▶ Problem to work on
Below are the records; give again exactly the line with "2013-01-03: 31.88 -> none", the line with "22-01-2013: none -> 31.45", and each line that lies between them, and nothing besides.
+ + +
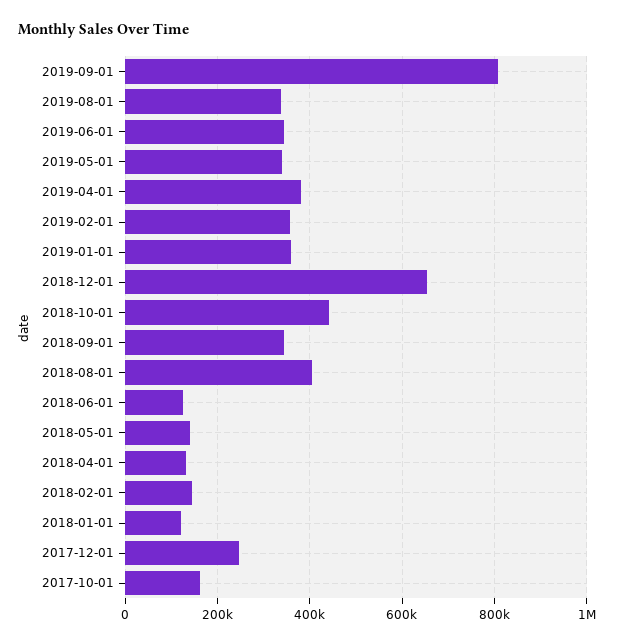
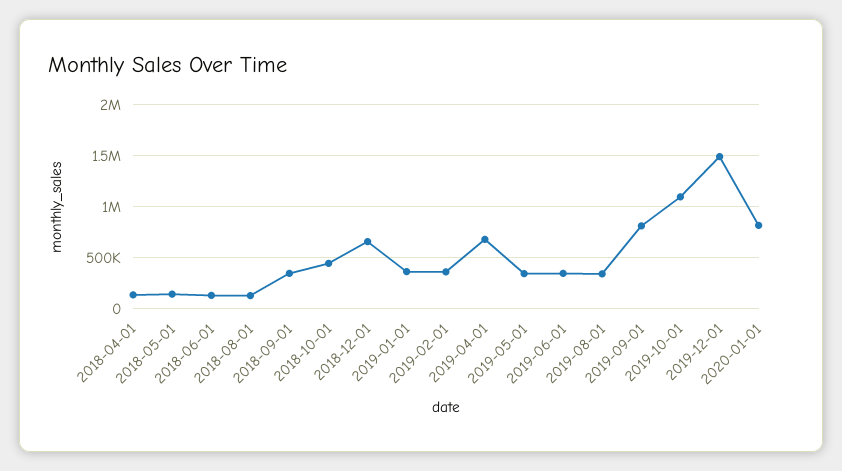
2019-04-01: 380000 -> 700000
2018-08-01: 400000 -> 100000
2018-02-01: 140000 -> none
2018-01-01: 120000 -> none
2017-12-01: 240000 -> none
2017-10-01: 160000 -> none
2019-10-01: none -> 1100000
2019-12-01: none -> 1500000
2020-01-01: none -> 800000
+ + +
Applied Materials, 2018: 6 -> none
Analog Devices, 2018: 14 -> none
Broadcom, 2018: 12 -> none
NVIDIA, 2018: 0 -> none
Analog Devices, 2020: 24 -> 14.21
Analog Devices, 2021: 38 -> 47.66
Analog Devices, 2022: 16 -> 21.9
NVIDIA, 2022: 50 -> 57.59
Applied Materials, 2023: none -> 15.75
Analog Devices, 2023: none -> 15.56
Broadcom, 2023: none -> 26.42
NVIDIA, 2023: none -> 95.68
+ + +
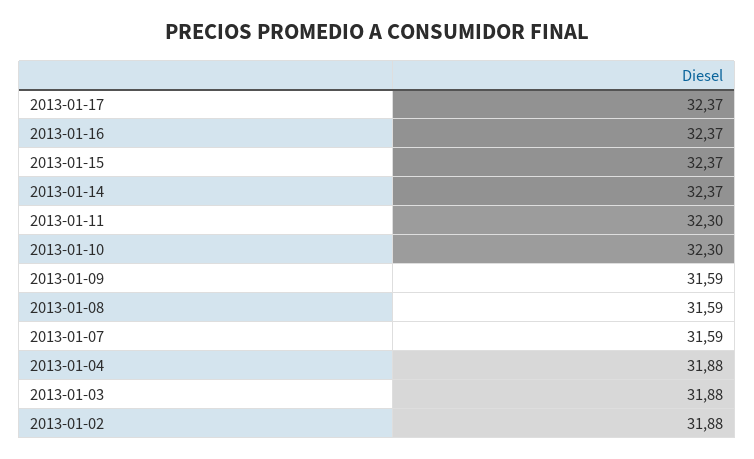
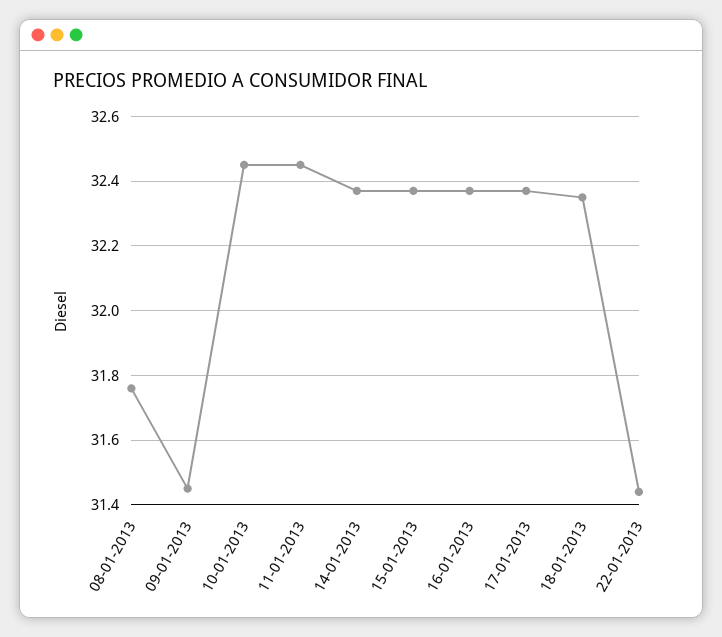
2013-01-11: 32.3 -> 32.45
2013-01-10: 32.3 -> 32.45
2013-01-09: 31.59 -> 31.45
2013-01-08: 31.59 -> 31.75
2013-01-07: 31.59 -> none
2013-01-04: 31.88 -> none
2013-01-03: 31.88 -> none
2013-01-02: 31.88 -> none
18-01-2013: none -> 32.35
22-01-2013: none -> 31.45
+ + +
▶ Answer space
2013-01-03: 31.88 -> none
2013-01-02: 31.88 -> none
18-01-2013: none -> 32.35
22-01-2013: none -> 31.45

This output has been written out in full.